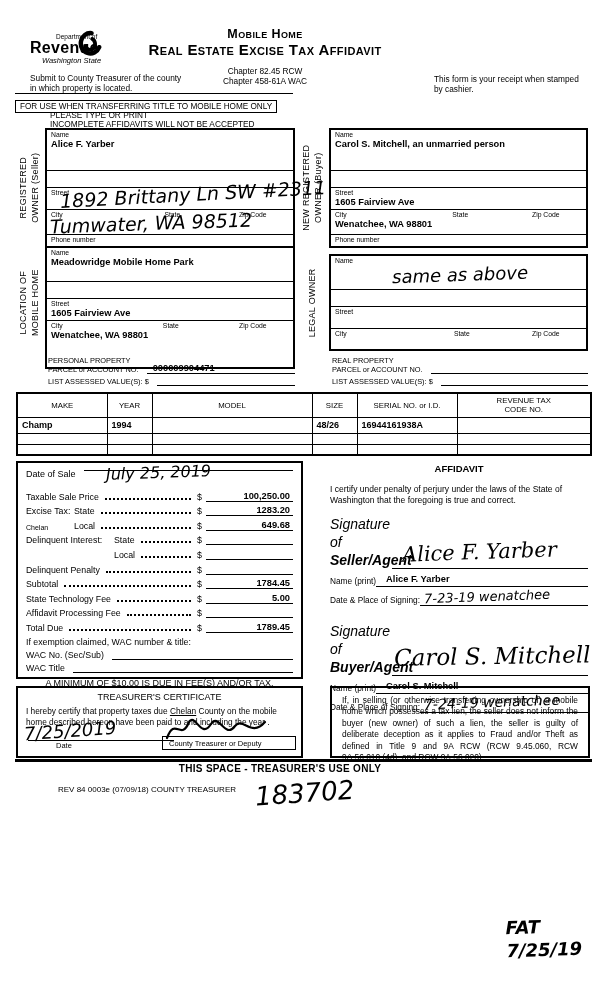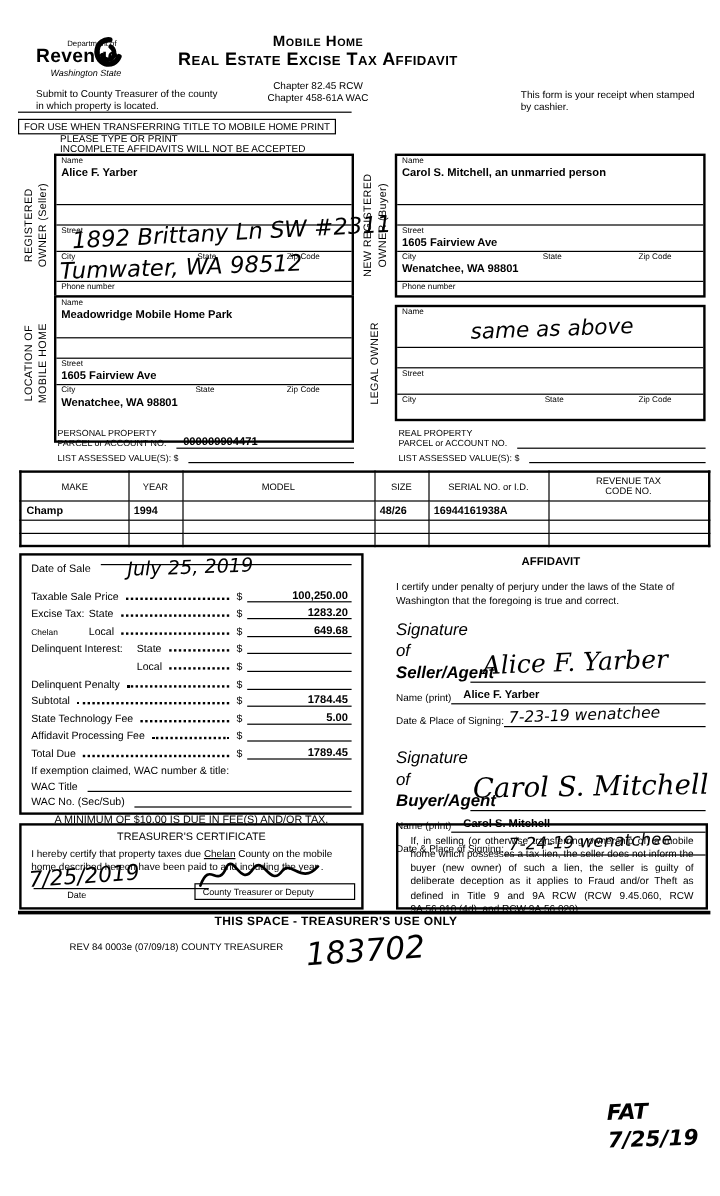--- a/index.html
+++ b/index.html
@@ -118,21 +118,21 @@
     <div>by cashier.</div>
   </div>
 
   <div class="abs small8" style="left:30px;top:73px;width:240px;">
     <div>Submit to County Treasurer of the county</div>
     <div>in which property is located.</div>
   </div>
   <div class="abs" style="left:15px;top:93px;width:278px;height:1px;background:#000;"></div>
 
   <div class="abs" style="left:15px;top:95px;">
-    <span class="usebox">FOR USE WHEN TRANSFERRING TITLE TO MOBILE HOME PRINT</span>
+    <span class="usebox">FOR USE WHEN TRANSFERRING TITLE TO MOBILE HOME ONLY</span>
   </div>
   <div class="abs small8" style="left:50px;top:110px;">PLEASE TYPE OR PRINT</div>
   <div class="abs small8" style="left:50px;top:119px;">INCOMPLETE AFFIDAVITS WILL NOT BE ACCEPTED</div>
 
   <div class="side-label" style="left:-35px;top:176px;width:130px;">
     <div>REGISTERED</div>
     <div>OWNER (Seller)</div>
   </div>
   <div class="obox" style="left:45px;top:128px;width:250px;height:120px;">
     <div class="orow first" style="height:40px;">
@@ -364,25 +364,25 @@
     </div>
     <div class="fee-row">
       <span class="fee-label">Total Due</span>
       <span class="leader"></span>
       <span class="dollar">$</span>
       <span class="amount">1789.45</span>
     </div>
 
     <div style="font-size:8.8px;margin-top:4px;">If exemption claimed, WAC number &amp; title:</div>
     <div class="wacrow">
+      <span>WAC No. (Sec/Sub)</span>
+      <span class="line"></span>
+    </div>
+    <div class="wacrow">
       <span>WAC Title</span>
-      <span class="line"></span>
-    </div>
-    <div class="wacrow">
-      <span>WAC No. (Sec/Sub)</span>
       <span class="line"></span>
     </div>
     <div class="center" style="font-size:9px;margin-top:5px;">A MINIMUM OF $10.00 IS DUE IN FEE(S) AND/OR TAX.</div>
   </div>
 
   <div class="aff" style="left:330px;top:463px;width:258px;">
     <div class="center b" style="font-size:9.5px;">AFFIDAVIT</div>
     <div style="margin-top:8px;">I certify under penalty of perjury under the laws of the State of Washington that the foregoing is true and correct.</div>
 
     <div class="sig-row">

INSTRUCTIONS TO FOLLOW
Transcribe the listing above verbatim. Omit the pictures.

FINISHED TASK
--- a/index.html
+++ b/index.html
@@ -118,21 +118,21 @@
     <div>by cashier.</div>
   </div>
 
   <div class="abs small8" style="left:30px;top:73px;width:240px;">
     <div>Submit to County Treasurer of the county</div>
     <div>in which property is located.</div>
   </div>
   <div class="abs" style="left:15px;top:93px;width:278px;height:1px;background:#000;"></div>
 
   <div class="abs" style="left:15px;top:95px;">
-    <span class="usebox">FOR USE WHEN TRANSFERRING TITLE TO MOBILE HOME PRINT</span>
+    <span class="usebox">FOR USE WHEN TRANSFERRING TITLE TO MOBILE HOME ONLY</span>
   </div>
   <div class="abs small8" style="left:50px;top:110px;">PLEASE TYPE OR PRINT</div>
   <div class="abs small8" style="left:50px;top:119px;">INCOMPLETE AFFIDAVITS WILL NOT BE ACCEPTED</div>
 
   <div class="side-label" style="left:-35px;top:176px;width:130px;">
     <div>REGISTERED</div>
     <div>OWNER (Seller)</div>
   </div>
   <div class="obox" style="left:45px;top:128px;width:250px;height:120px;">
     <div class="orow first" style="height:40px;">
@@ -364,25 +364,25 @@
     </div>
     <div class="fee-row">
       <span class="fee-label">Total Due</span>
       <span class="leader"></span>
       <span class="dollar">$</span>
       <span class="amount">1789.45</span>
     </div>
 
     <div style="font-size:8.8px;margin-top:4px;">If exemption claimed, WAC number &amp; title:</div>
     <div class="wacrow">
+      <span>WAC No. (Sec/Sub)</span>
+      <span class="line"></span>
+    </div>
+    <div class="wacrow">
       <span>WAC Title</span>
-      <span class="line"></span>
-    </div>
-    <div class="wacrow">
-      <span>WAC No. (Sec/Sub)</span>
       <span class="line"></span>
     </div>
     <div class="center" style="font-size:9px;margin-top:5px;">A MINIMUM OF $10.00 IS DUE IN FEE(S) AND/OR TAX.</div>
   </div>
 
   <div class="aff" style="left:330px;top:463px;width:258px;">
     <div class="center b" style="font-size:9.5px;">AFFIDAVIT</div>
     <div style="margin-top:8px;">I certify under penalty of perjury under the laws of the State of Washington that the foregoing is true and correct.</div>
 
     <div class="sig-row">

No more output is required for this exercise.